■ Problem: Transcribed word for word, the lines below from the one with "tax: 23% = 48.44 -> 13.5% = 24.34" through the last line of the records form the answer; no picture is to be included.

■ Exercise materials:
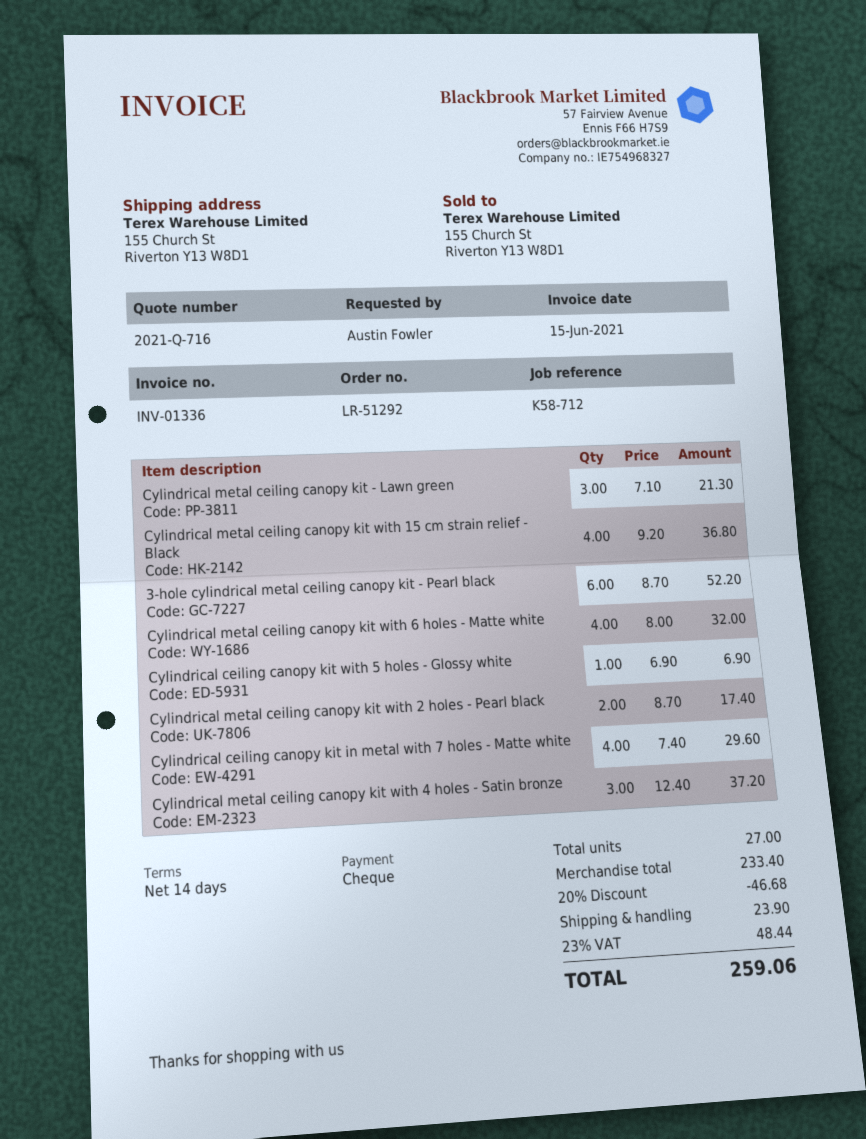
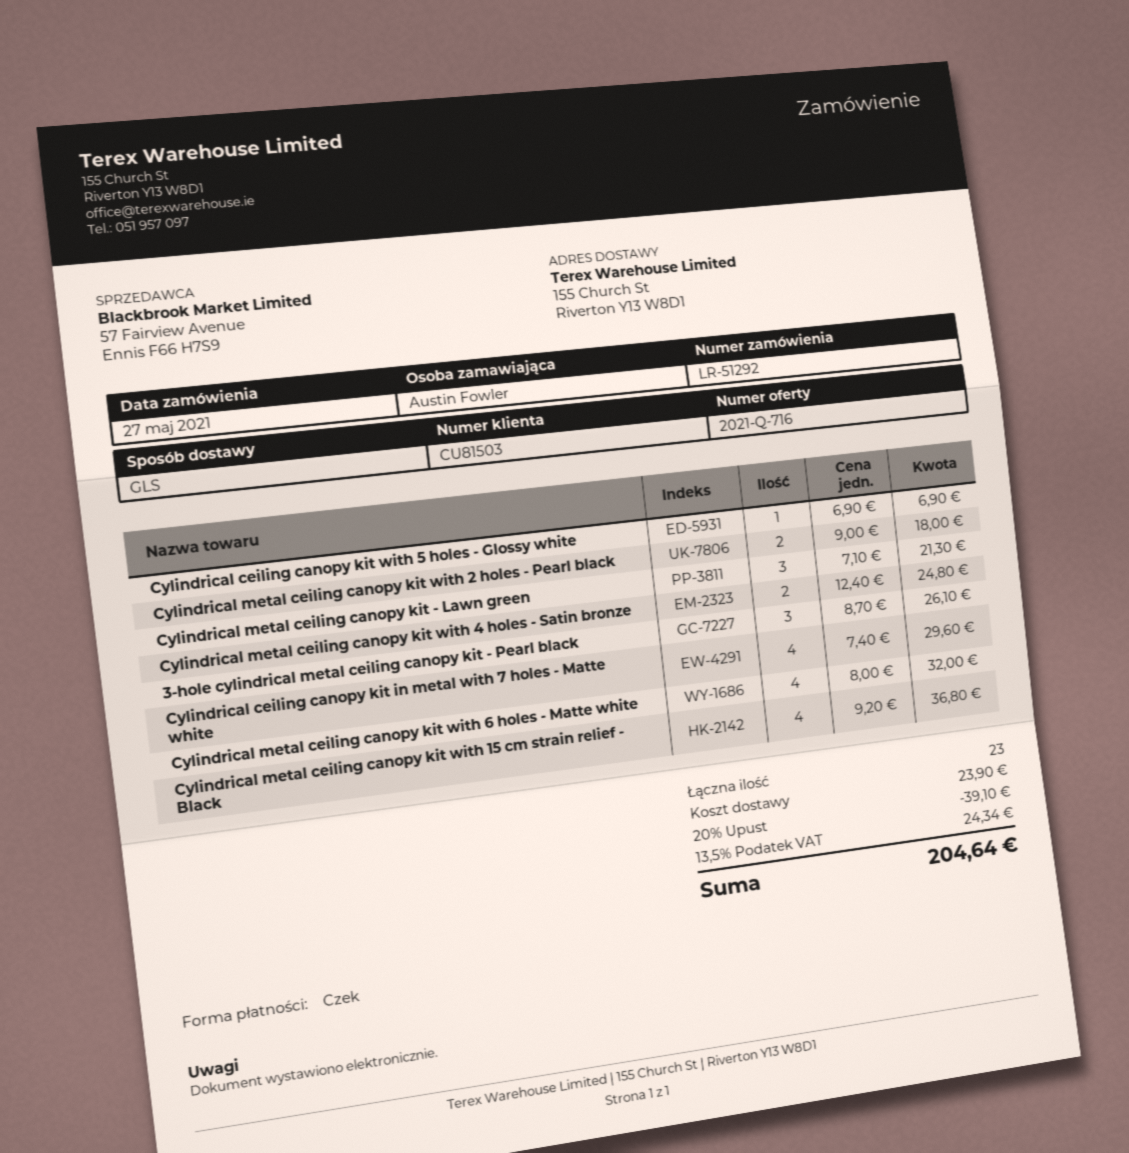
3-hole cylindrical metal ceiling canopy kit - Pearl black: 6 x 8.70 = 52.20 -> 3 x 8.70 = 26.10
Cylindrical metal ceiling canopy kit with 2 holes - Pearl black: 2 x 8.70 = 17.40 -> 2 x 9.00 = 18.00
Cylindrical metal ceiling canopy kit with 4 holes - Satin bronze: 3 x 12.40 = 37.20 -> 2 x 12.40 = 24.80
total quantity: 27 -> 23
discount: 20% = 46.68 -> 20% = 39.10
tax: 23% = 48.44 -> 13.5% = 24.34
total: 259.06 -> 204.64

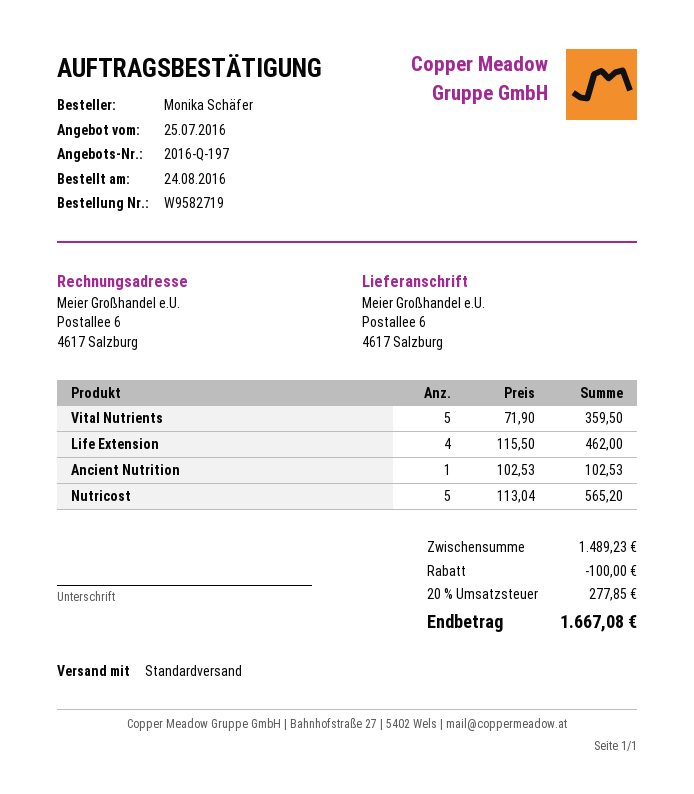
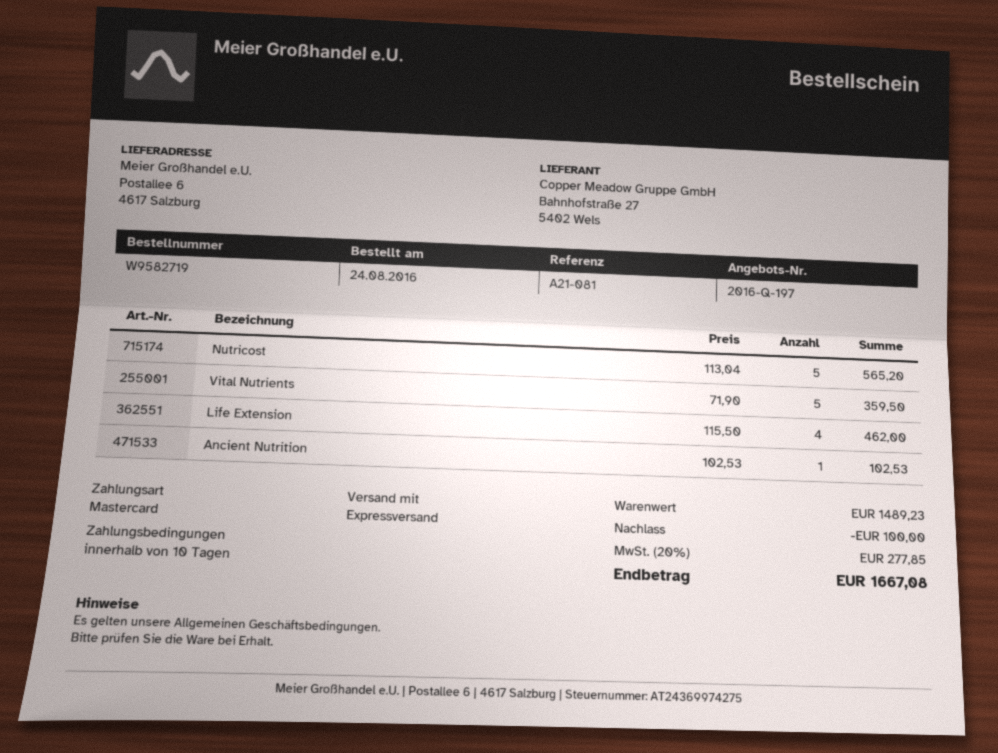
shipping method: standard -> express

■ Task response:
tax: 23% = 48.44 -> 13.5% = 24.34
total: 259.06 -> 204.64

shipping method: standard -> express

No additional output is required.